また、乾燥期の雨や暖冬など天候が出来上がりを大きく左右すること、各農家ごとに日当たりや風向きが異なるので一軒一軒で独自の生産方法を工夫していること等も実演を交えて教えていただきました。お話を聞きながら佐野会長の伊自良大実柿づくりに対する情熱が伝わってきました。参加者も皮むきや串刺し作業を体験させていただき連柿づくりについて少し体感できました。

(左)柿畑を見学。加藤さんから説明を聞きます。(中・右)その後「 柿BUSHI 」に移動しました。

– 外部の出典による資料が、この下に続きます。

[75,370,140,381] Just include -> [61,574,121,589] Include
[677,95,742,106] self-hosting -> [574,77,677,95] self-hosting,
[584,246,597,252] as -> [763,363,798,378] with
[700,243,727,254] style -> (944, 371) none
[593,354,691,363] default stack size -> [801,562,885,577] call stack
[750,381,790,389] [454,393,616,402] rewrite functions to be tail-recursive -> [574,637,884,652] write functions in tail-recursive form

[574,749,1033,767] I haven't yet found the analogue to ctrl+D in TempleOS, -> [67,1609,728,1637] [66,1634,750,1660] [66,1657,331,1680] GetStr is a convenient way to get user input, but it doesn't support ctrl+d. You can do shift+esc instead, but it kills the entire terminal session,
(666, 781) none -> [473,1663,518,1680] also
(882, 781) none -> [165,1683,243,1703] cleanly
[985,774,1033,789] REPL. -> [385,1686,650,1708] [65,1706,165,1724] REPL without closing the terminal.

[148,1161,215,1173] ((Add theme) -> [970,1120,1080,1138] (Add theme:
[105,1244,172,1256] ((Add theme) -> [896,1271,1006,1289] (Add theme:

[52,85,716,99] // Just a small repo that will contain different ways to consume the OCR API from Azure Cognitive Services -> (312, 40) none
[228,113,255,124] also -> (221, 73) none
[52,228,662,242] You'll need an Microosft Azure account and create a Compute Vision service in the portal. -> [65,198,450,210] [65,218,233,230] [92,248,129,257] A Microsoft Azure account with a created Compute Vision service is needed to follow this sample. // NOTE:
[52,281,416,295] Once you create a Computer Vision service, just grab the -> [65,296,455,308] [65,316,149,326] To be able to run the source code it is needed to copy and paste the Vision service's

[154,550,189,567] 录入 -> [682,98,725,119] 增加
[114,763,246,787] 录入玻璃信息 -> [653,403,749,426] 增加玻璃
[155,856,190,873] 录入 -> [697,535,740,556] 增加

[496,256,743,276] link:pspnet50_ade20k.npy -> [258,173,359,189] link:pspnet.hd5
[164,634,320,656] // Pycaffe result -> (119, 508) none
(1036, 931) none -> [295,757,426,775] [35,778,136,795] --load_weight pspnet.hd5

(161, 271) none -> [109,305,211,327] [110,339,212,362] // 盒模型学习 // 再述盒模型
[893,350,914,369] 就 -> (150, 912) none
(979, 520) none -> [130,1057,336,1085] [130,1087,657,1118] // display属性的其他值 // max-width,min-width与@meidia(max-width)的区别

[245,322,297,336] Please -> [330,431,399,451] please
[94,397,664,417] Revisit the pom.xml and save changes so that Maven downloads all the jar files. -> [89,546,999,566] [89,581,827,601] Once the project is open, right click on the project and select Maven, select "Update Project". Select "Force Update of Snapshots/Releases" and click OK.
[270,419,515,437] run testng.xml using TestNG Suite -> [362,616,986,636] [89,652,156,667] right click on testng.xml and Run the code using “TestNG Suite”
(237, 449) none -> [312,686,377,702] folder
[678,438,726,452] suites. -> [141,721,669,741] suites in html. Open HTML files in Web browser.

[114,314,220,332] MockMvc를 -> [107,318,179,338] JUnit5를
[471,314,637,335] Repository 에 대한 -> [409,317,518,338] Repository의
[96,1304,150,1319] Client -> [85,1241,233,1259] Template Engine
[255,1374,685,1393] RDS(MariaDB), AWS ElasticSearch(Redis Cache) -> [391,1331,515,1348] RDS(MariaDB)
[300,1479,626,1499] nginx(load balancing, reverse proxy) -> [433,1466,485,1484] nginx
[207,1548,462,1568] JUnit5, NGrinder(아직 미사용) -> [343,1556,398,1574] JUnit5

その後、柿畑を見学しました。 昭和の最盛期は200軒の農家が柿を栽培し、干し柿にしたり柿渋染めの染料としていましたが、その後生産者の高齢化などで生産や畑の管理ができなくなってしまいました。加藤さんたちは、「伊自良大実連合会」が農家から借りている柿畑を管理し収穫や出荷をしています。

「柿BUSHI」で、加藤さんから柿渋染めのレクチャーを受け染めてみました。

最後は、加藤さんたちが経営する「柿BUSHI」に移動して「柿渋染め」を体験させていただきました。「柿BUSHI」では、伊自良大実柿から絞り出された柿渋の原液を使い柿渋染め・体験をすることができます。近年の自然ブームにも後押しされ「柿渋」への関心は高まっているそうで、この日も実際に手拭いを柿渋で染める体験をさせていただいたり、貴重品である渋柿だけど甘い「熟し柿」も試食して満足度100%の体験となりました。

染め上がりの手拭いと、希少品の「熟し柿」。とっても美味しかったです。
二日目の「たびけん交流会」の模様

2日目の「たびけん交流会」では、伊自良大実柿の今後の方向性やブランド化をテーマに加藤さん、岩崎さんと参加者で交流しました。生産者の高齢化や後継者問題など課題はありながらも、大実柿は嗜好品としてさらにブランド化を追求したい、柿渋はファミリー層への浸透を目指し伊自良大実柿の魅力を発信する事業として成長させたいと加藤さんたちは思い描いているそうです。最後のパネルディスカッションで、加藤さんが「今回の交流で肩の荷が軽くなった気がした。農家ごとの独自性や違いを“個性”として活かせばよいのだと気づいた」と発言されたのが印象的でした。

(左)岩崎侑希さん  (右)加藤慶さん
ありがとうございました。

大会を終えて、岐阜市に隣接する山県市の中にこのような地域の資源(宝)があり、それを地域の活性化のために生かそうと努力している若い人たちがいることに感銘を受けましたし、消費者(生協の組合員)に情報発信したりつながりをつくるお手伝いが生協でもできるのではないかと感じました。貴重な体験をありがとうございました。



※主催の「ぎふの田舎へいこう!」推進協議会は、岐阜県内のグリーン・ツーリズムの実践者が中心となって、近年のグリーン・ツーリズムに対する多様なニーズに対応した「ぎふらしい」「ぎふならでは」のグリーン・ツーリズムを実現するため設立された協議会です。岐阜県生協連も推進協議会の幹事会のメンバーとして、都市農村交流にかかる事業の企画運営や情報発信、人材の育成や受入など、協議会の皆さんの活動をサポートしています。この大会の企画検討や準備にも参加しました。